Exercise details.
Go through the entries and copy every line that has the string "discount" in it.

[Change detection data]
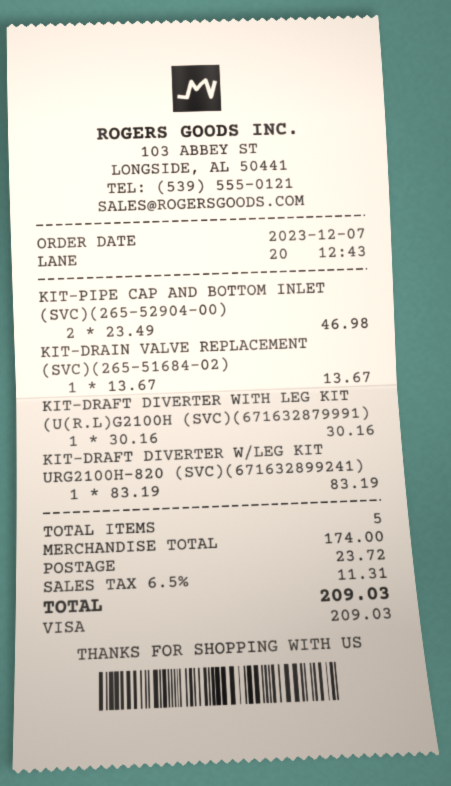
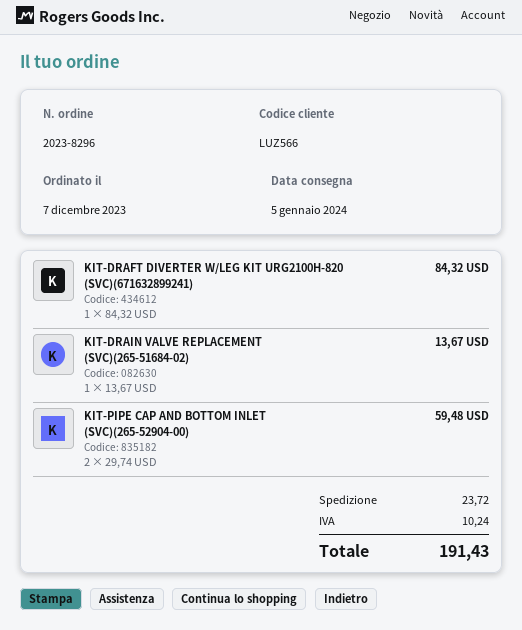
KIT-PIPE CAP AND BOTTOM INLET (SVC)(265-52904-00): 2 x 23.49 = 46.98 -> 2 x 29.74 = 59.48
KIT-DRAFT DIVERTER WITH LEG KIT (U(R.L)G2100H (SVC)(671632879991): 1 x 30.16 = 30.16 -> none
KIT-DRAFT DIVERTER W/LEG KIT URG2100H-820 (SVC)(671632899241): 1 x 83.19 = 83.19 -> 1 x 84.32 = 84.32
tax: 11.31 -> 10.24
total: 209.03 -> 191.43

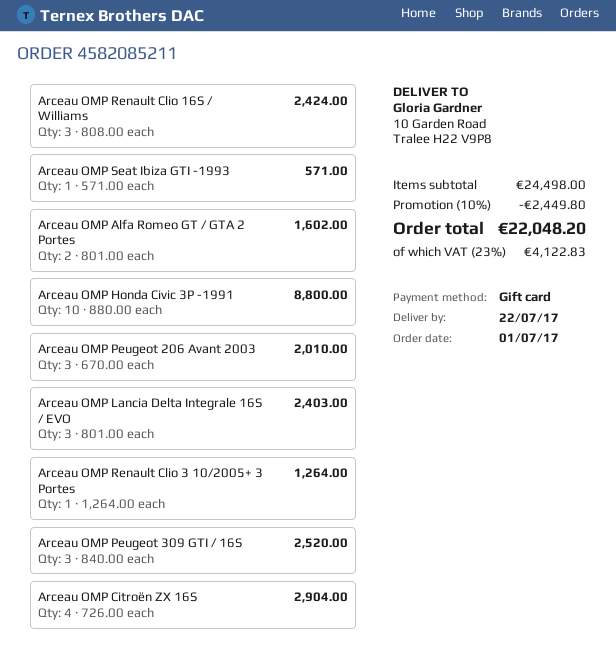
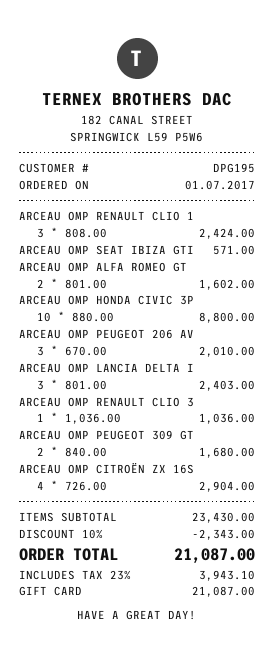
Arceau OMP Renault Clio 3 10/2005+ 3 Portes: 1 x 1264.00 = 1264.00 -> 1 x 1036.00 = 1036.00
Arceau OMP Peugeot 309 GTI / 16S: 3 x 840.00 = 2520.00 -> 2 x 840.00 = 1680.00
subtotal: 24498.00 -> 23430.00
discount: 10% = 2449.80 -> 10% = 2343.00
tax: 23% = 4122.83 -> 23% = 3943.10
total: 22048.20 -> 21087.00

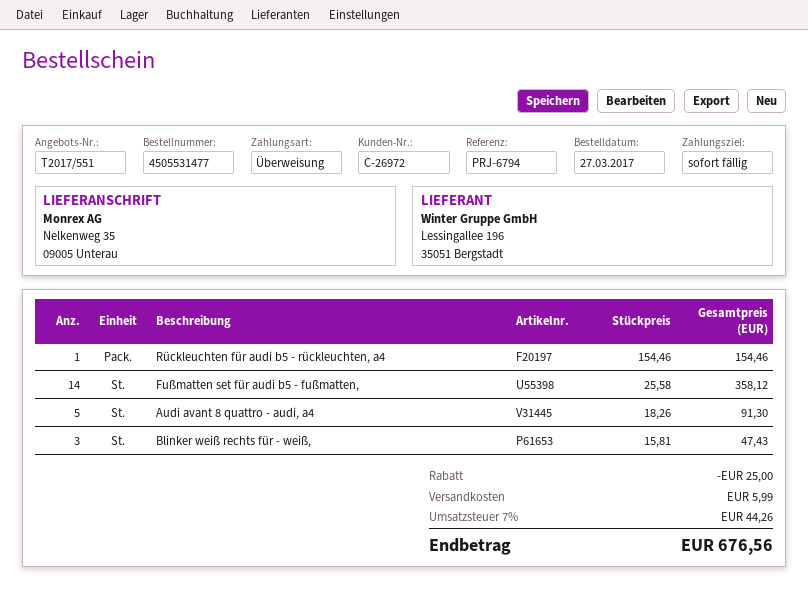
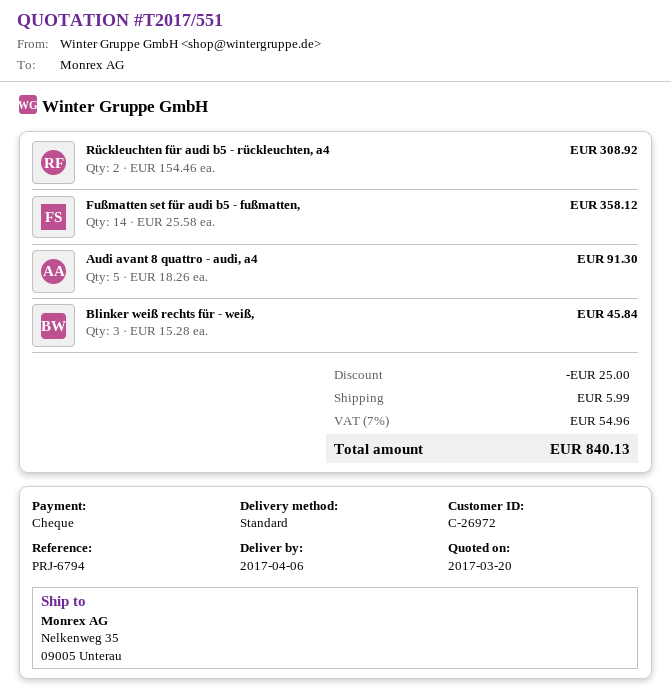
payment method: bank transfer -> cheque
Rückleuchten für audi b5 - rückleuchten, a4: 1 x 154.46 = 154.46 -> 2 x 154.46 = 308.92
Blinker weiß rechts für - weiß,: 3 x 15.81 = 47.43 -> 3 x 15.28 = 45.84
tax: 7% = 44.26 -> 7% = 54.96
total: 676.56 -> 840.13

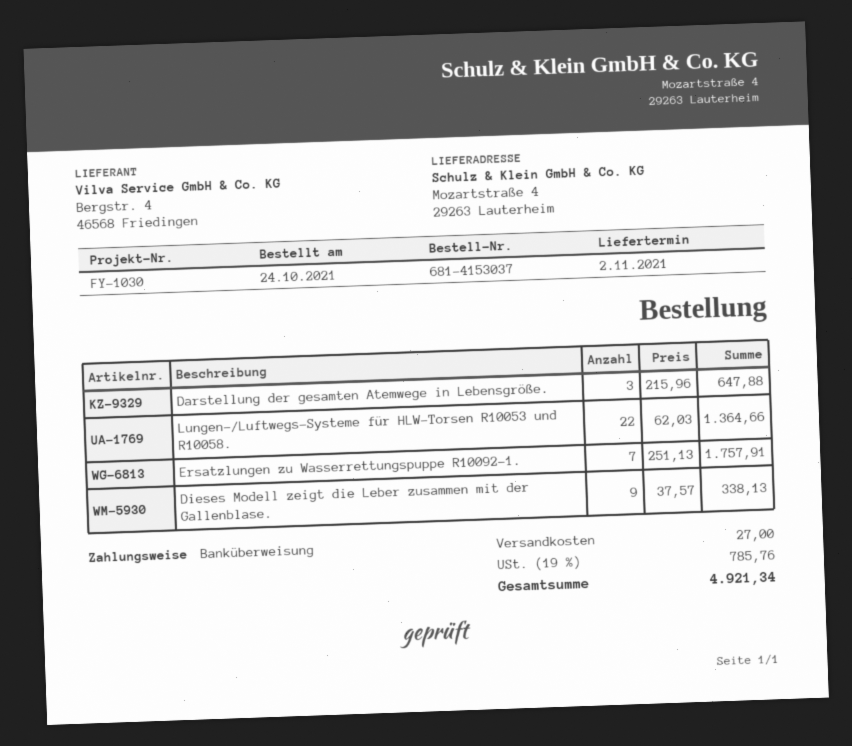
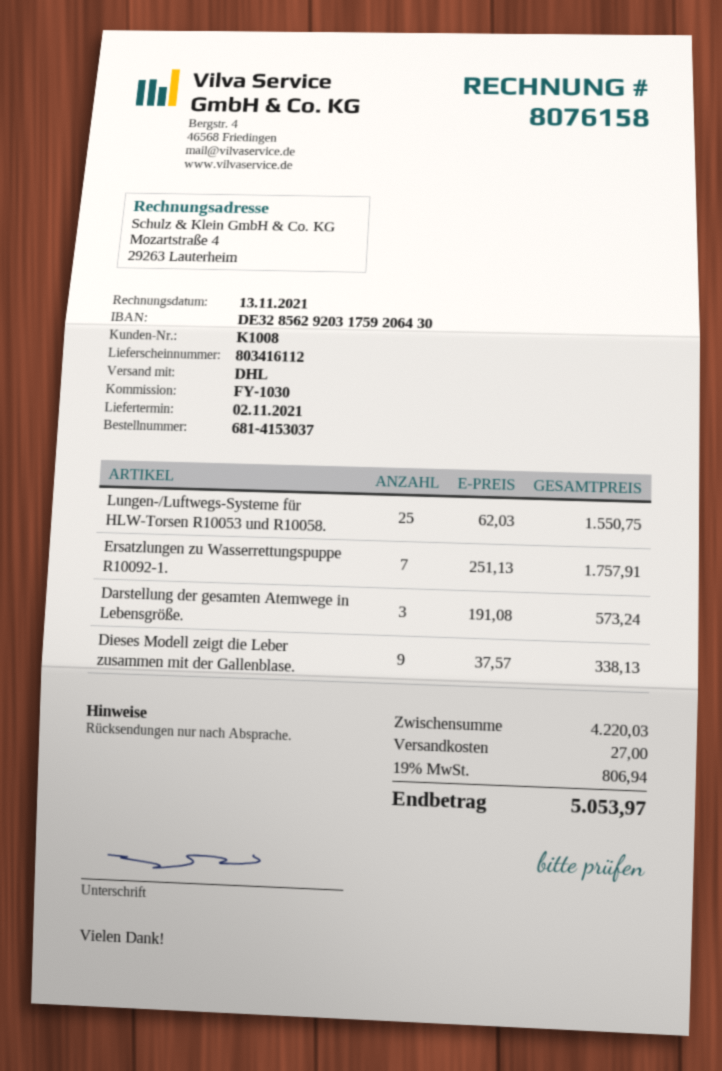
Darstellung der gesamten Atemwege in Lebensgröße.: 3 x 215.96 = 647.88 -> 3 x 191.08 = 573.24
Lungen-/Luftwegs-Systeme für HLW-Torsen R10053 und R10058.: 22 x 62.03 = 1364.66 -> 25 x 62.03 = 1550.75
tax: 19% = 785.76 -> 19% = 806.94
total: 4921.34 -> 5053.97

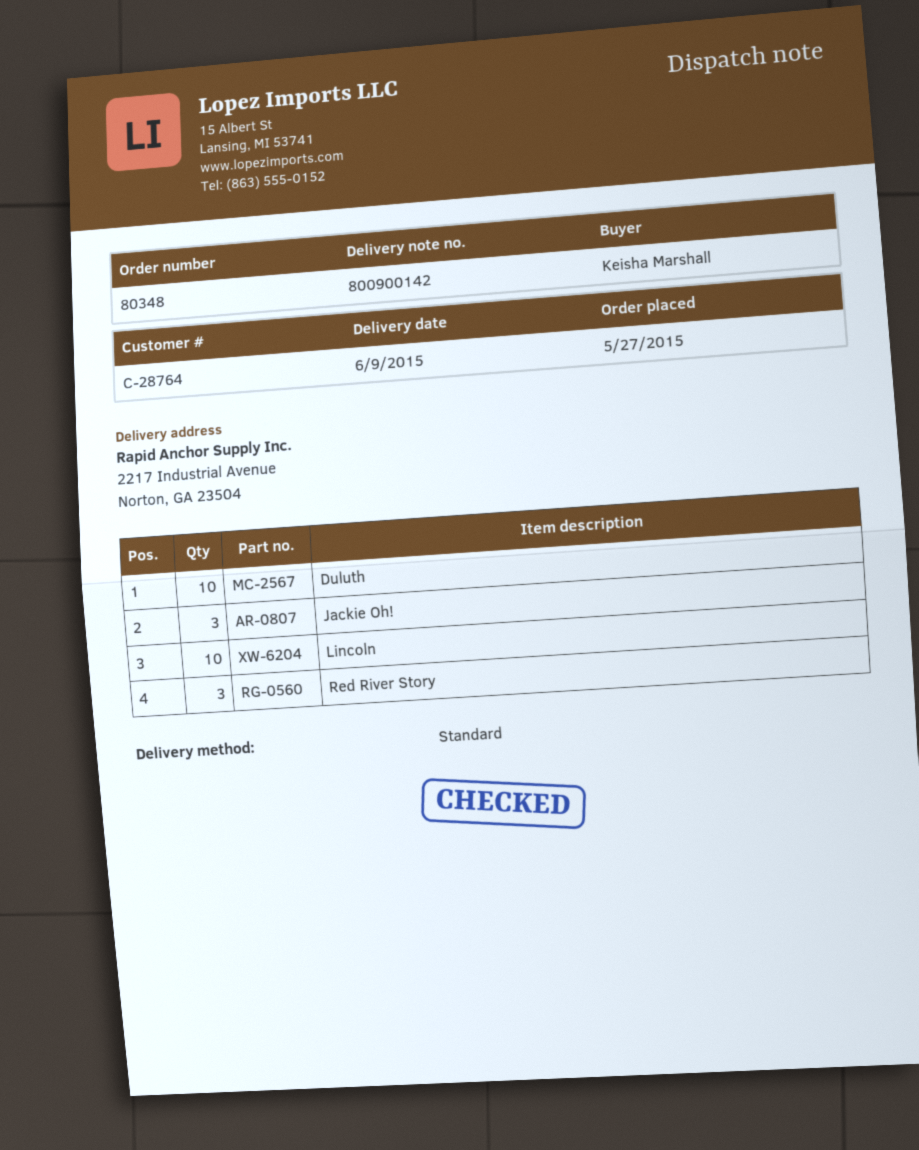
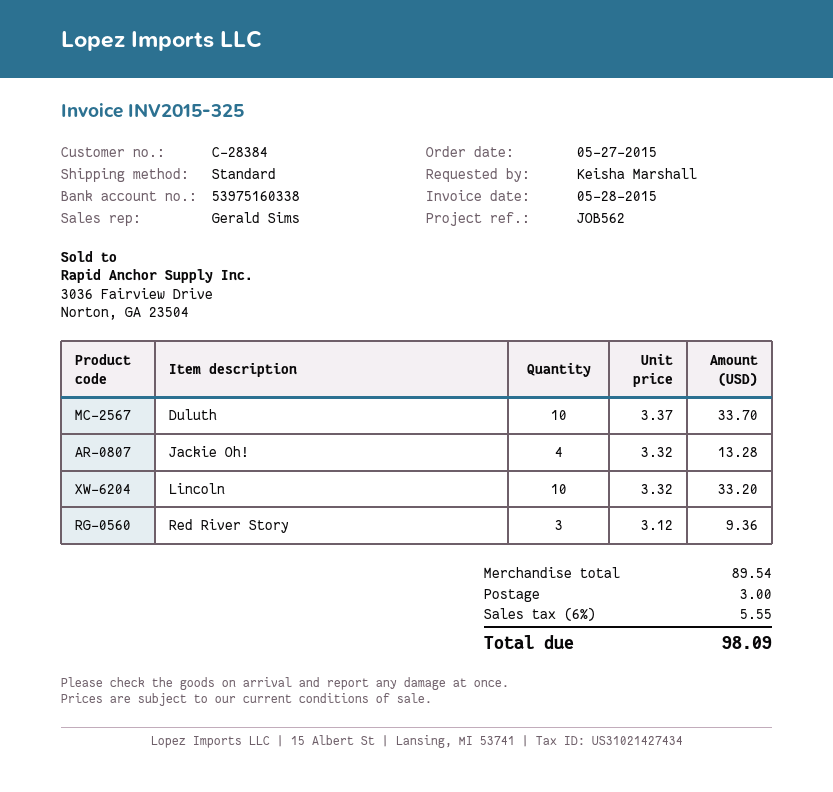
customer number: C-28764 -> C-28384
Jackie Oh!: 3 -> 4

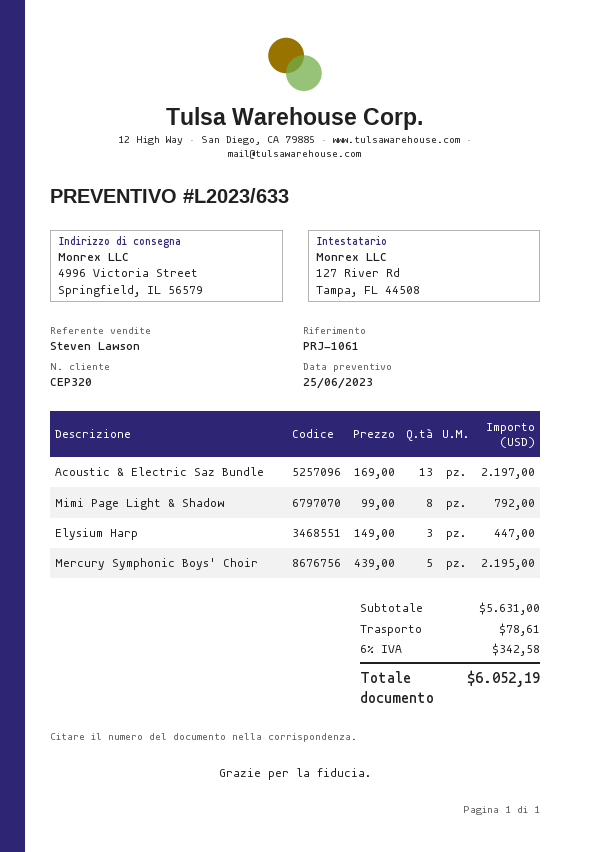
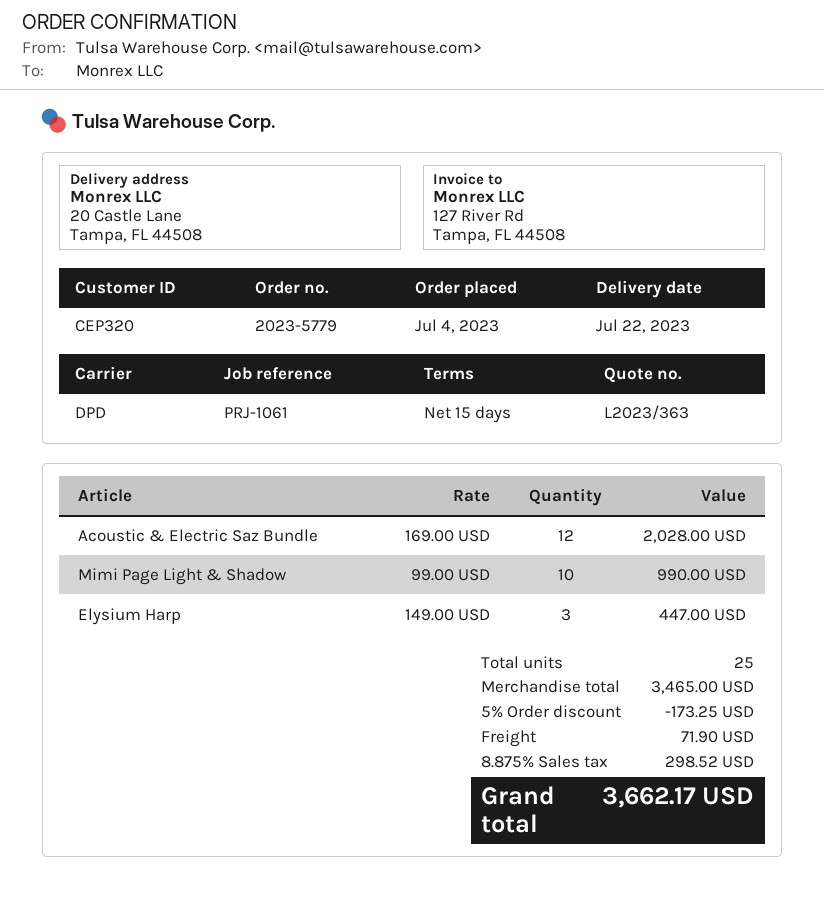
quote number: L2023/633 -> L2023/363
ship to: 4996 Victoria Street, Springfield, IL 56579 -> 20 Castle Lane, Tampa, FL 44508
Acoustic & Electric Saz Bundle: 13 x 169.00 = 2197.00 -> 12 x 169.00 = 2028.00
Mimi Page Light & Shadow: 8 x 99.00 = 792.00 -> 10 x 99.00 = 990.00
Mercury Symphonic Boys' Choir: 5 x 439.00 = 2195.00 -> none
subtotal: 5631.00 -> 3465.00
discount: none -> 5% = 173.25
shipping: 78.61 -> 71.90
tax: 6% = 342.58 -> 8.875% = 298.52
total: 6052.19 -> 3662.17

Exercise answer.
discount: 10% = 2449.80 -> 10% = 2343.00
discount: none -> 5% = 173.25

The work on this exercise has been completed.